Alors que Strasbourg venait tout juste de célébrer sa libération en novembre 1944, la ville se retrouve sous une nouvelle menace en janvier 1945. Retour sur les jours critiques où le général de Gaulle refusa catégoriquement d’abandonner Strasbourg, symbole du retour de l’Alsace à la France.
La libération de Strasbourg : un moment d’espoir
Le 23 novembre 1944, la 2ᵉ Division Blindée du général Leclerc entre triomphalement dans Strasbourg, chassant les forces allemandes. Pour les Strasbourgeois, c’est une renaissance. Après des années de domination nazie, la cathédrale arbore de nouveau le drapeau tricolore. Le général Leclerc, fidèle à son serment de Koufra, fait de Strasbourg un symbole du retour de l’Alsace à la mère patrie.
Cependant, cette victoire est rapidement assombrie. En décembre 1944, la situation sur le front de l’Est devient critique. L’armée allemande, bien que affaiblie, prépare une contre-offensive massive pour reprendre pied en Alsace et sauver l’honneur du Reich.

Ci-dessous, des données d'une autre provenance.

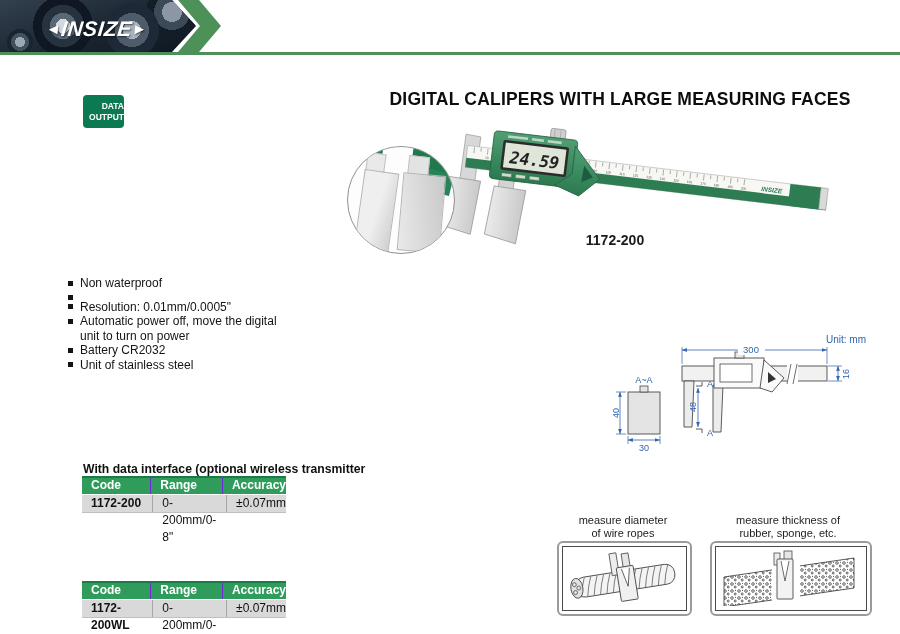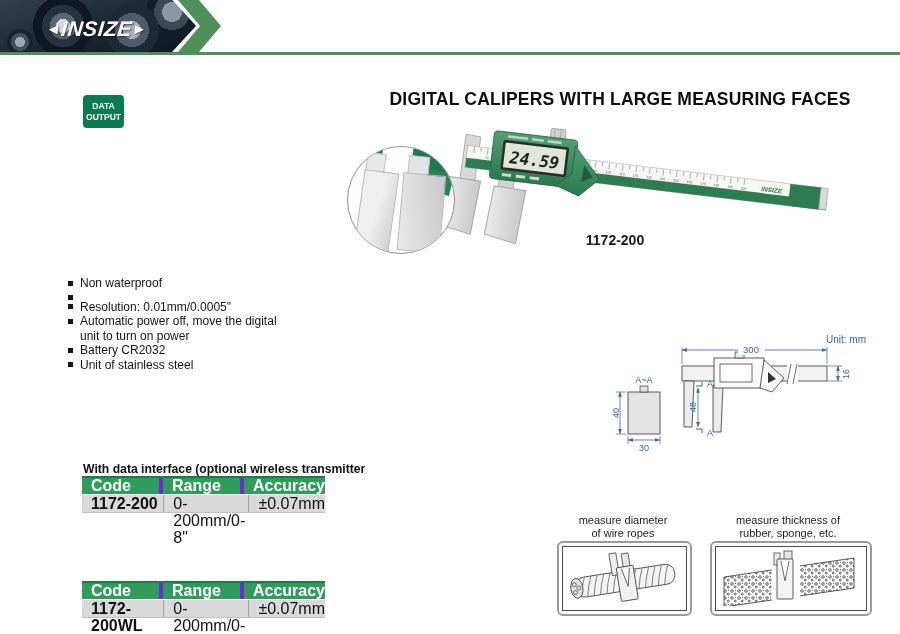--- a/index.html
+++ b/index.html
@@ -19,21 +19,21 @@
     font-size:21px;color:#fff;letter-spacing:.5px;transform:skewX(-6deg);
     text-shadow:1px 1px 2px rgba(0,0,0,.6);white-space:nowrap;}
   .logo .arr{font-size:15px;font-style:normal;position:relative;top:-2px;}
   .header-chevron{position:absolute;left:178px;top:0;width:46px;height:52px;background:#4d9158;
     clip-path:polygon(0 0,21px 0,43px 26px,21px 52px,0 52px,22px 26px);}
   .header-line{position:absolute;left:0;top:52px;width:900px;height:3px;background:#4d9158;}
 
   
   .data-output-badge{position:absolute;left:83px;top:95px;width:41px;height:33px;background:#0b7a52;
     border-radius:4px;color:#fff;font-weight:bold;font-size:8.5px;line-height:10.5px;
-    text-align:center;padding-top:6px;box-sizing:border-box;}
+    text-align:right;padding-top:6px;box-sizing:border-box;}
   .page-title{position:absolute;left:320px;top:89px;width:600px;text-align:center;
     font-size:17.5px;font-weight:bold;letter-spacing:.2px;color:#0d0d0d;}
 
   
   .inset-circle{position:absolute;left:347px;top:146px;width:106px;height:106px;border-radius:50%;
     border:1px solid #8f8f8f;background:#fdfdfd;overflow:hidden;z-index:2;}
   .inset-green-band{position:absolute;left:28px;top:-2px;width:74px;height:24px;background:#1e7a4c;transform:rotate(12deg);}
   .inset-green-wedge{position:absolute;left:76px;top:24px;width:28px;height:22px;background:#27845a;transform:rotate(14deg);}
   .inset-notch{position:absolute;left:34px;top:-6px;width:30px;height:34px;background:#fdfdfd;transform:rotate(8deg);}
   .inset-arm-l{position:absolute;left:18px;top:6px;width:17px;height:24px;background:#e9e9e9;border:1px solid #c2c2c2;transform:rotate(8deg);}
@@ -51,24 +51,24 @@
   .feat{display:flex;font-size:12px;line-height:14.4px;color:#141414;}
   .feat .sq{flex:none;width:5px;height:5px;background:#141414;margin:4.5px 7px 0 0;}
   .feat .txt{white-space:pre-line;}
 
   
   .tech-svg{position:absolute;left:612px;top:330px;}
 
   
   .tbl-heading{position:absolute;font-size:12.2px;font-weight:bold;line-height:13.8px;
     white-space:pre-line;color:#101010;}
-  .spec-table{position:absolute;width:243px;font-size:16px;}
+  .spec-table{position:absolute;width:204px;font-size:12px;}
   .spec-head{display:flex;background:#2f9c5c;border-top:2px solid #1b7a45;color:#fff;
     font-weight:bold;height:16px;line-height:15px;}
-  .spec-head .cell{border-left:4px solid #6d28d9;}
+  .spec-head .cell{border-left:1px solid #6d28d9;}
   .spec-head .cell:first-child{border-left:none;}
   .spec-row{display:flex;background:#d9d9d9;height:17px;line-height:17px;margin-top:1px;
     border-bottom:1px solid #c0c0c0;}
   .spec-row .cell{border-left:1px solid #a6a6a6;}
   .spec-row .cell:first-child{border-left:none;font-weight:bold;}
   .cell{box-sizing:border-box;padding-left:9px;}
   .c1{width:85px;} .c2{width:89px;} .c3{flex:1;text-align:center;}
 
   
   .app-label{position:absolute;font-size:11px;line-height:12.8px;text-align:center;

L’opération Nordwind : Strasbourg sous le feu
Dans la nuit du 31 décembre 1944 au 1ᵉʳ janvier 1945, l’Allemagne lance l’opération Nordwind. Cette attaque vise à reprendre plusieurs points stratégiques en Alsace, dont Strasbourg.
Le IIIe Reich mobilise des forces considérables, avec notamment la 25ᵉ Panzergrenadier-Division et des éléments de la 6ᵉ Armée Panzer. Les combats s’intensifient autour de Bitche, Haguenau, et dans le secteur de la forêt de Haguenau, menaçant directement Strasbourg.
Les troupes françaises et alliées, épuisées par la bataille des Ardennes, peinent à contenir l’avancée allemande. Dans les villages environnants comme La Wantzenau ou Hoerdt, des affrontements violents se déroulent, tandis que les habitants de Strasbourg redoutent un retour de l’occupant nazi.

Les pressions d’Eisenhower et le refus de de Gaulle
Face à la progression allemande, le haut commandement allié, dirigé par le général Dwight D. Eisenhower, propose une solution drastique : évacuer Strasbourg pour concentrer les forces alliées sur une ligne plus défendable, au sud de l’Alsace.
Cette proposition provoque une véritable crise politique. Le général de Gaulle, président du Gouvernement provisoire de la République française, s’insurge contre cette idée. Pour lui, Strasbourg ne peut être abandonnée.
De Gaulle convoque une réunion de crise le 2 janvier 1945 à Paris, où il impose son point de vue. Il ordonne au général Jean de Lattre de Tassigny de tenir Strasbourg à tout prix, mobilisant les forces françaises et des unités de la 1ère Armée.

Une défense héroïque malgré les défis
Dans les jours qui suivent, Strasbourg devient une ville-forteresse. Les FFI (Forces Françaises de l’Intérieur) participent à l’effort de défense aux côtés des soldats réguliers. Les civils strasbourgeois, déjà éprouvés par la guerre, organisent des réseaux de soutien pour aider les soldats et préserver les infrastructures essentielles.
La bataille est rude. Du 5 au 15 janvier 1945, des bombardements intensifs frappent les communes périphériques. À Illkirch et Lingolsheim, les dégâts sont considérables. Mais les forces alliées parviennent à repousser les assauts allemands grâce à l’arrivée de renforts américains et français.
Un tournant pour Strasbourg et la France
Le 20 janvier 1945, l’offensive allemande est définitivement stoppée. Strasbourg reste sous contrôle français. Cette victoire, bien que coûteuse, est perçue comme un tournant symbolique et stratégique. Elle marque la fin des ambitions allemandes en Alsace et renforce l’unité nationale autour de Strasbourg.
Pour les Strasbourgeois, janvier 1945 reste gravé dans les mémoires. Loin d’être une simple bataille, cet épisode incarne le courage d’une ville, d’une région et d’un peuple qui refusèrent de plier face à l’adversité.